__Your task__: As the answer, set down the lines below from the one containing "provide loans without" through the one containing "for liquidations on Interest Protocol.", exactly and inclusively, and no others.

*****

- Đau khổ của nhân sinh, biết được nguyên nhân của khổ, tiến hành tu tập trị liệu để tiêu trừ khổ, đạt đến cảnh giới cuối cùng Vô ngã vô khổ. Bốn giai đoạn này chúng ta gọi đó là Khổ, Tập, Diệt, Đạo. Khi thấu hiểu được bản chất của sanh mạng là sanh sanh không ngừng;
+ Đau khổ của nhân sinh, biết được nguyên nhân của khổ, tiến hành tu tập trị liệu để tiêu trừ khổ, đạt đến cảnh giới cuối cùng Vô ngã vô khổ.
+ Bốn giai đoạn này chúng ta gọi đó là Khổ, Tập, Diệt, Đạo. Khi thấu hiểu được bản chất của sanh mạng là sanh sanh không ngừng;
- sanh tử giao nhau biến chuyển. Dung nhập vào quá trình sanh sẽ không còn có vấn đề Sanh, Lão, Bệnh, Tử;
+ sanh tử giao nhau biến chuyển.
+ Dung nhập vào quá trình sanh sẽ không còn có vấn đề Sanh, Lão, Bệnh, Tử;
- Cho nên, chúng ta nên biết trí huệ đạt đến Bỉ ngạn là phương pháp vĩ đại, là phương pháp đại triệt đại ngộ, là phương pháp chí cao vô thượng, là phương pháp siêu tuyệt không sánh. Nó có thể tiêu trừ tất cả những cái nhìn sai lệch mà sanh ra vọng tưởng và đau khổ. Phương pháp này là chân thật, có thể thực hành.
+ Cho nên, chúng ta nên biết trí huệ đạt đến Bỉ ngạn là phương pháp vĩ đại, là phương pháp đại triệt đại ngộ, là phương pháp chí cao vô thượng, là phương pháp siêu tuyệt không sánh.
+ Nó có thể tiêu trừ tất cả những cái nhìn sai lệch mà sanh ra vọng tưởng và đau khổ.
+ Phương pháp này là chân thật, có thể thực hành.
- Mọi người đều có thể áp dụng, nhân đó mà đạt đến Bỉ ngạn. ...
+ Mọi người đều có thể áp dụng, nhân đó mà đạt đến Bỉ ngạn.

*****

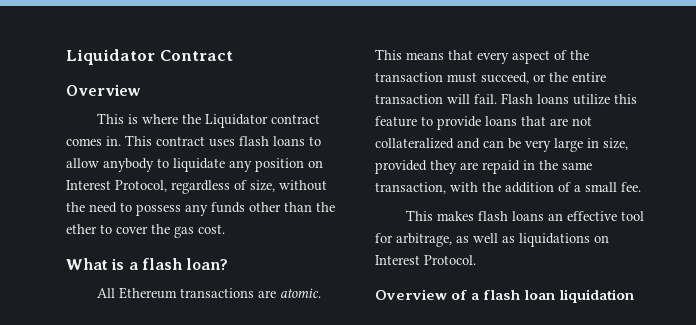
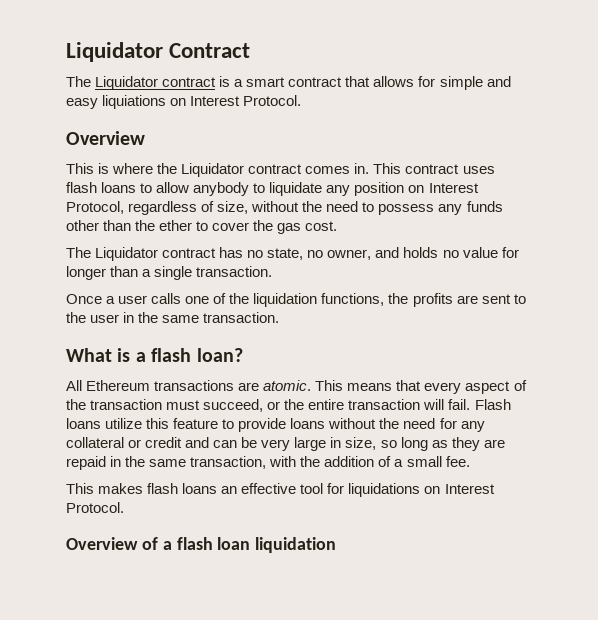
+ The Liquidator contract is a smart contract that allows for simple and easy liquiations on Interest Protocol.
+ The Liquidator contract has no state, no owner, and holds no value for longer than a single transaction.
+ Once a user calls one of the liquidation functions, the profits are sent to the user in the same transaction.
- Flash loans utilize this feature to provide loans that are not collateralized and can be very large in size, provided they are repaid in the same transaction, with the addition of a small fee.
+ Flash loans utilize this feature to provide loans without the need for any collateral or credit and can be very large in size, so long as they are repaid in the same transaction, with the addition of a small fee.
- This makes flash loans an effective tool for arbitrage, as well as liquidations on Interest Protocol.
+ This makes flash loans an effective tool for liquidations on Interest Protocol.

*****

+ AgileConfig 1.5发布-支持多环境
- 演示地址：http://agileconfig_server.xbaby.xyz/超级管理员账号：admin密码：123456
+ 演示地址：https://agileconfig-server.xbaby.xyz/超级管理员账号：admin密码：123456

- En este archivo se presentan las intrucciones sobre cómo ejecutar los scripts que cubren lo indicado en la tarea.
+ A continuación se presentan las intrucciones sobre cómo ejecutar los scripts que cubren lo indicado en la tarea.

*****

__Solution to the exercise__:
+ Flash loans utilize this feature to provide loans without the need for any collateral or credit and can be very large in size, so long as they are repaid in the same transaction, with the addition of a small fee.
- This makes flash loans an effective tool for arbitrage, as well as liquidations on Interest Protocol.
+ This makes flash loans an effective tool for liquidations on Interest Protocol.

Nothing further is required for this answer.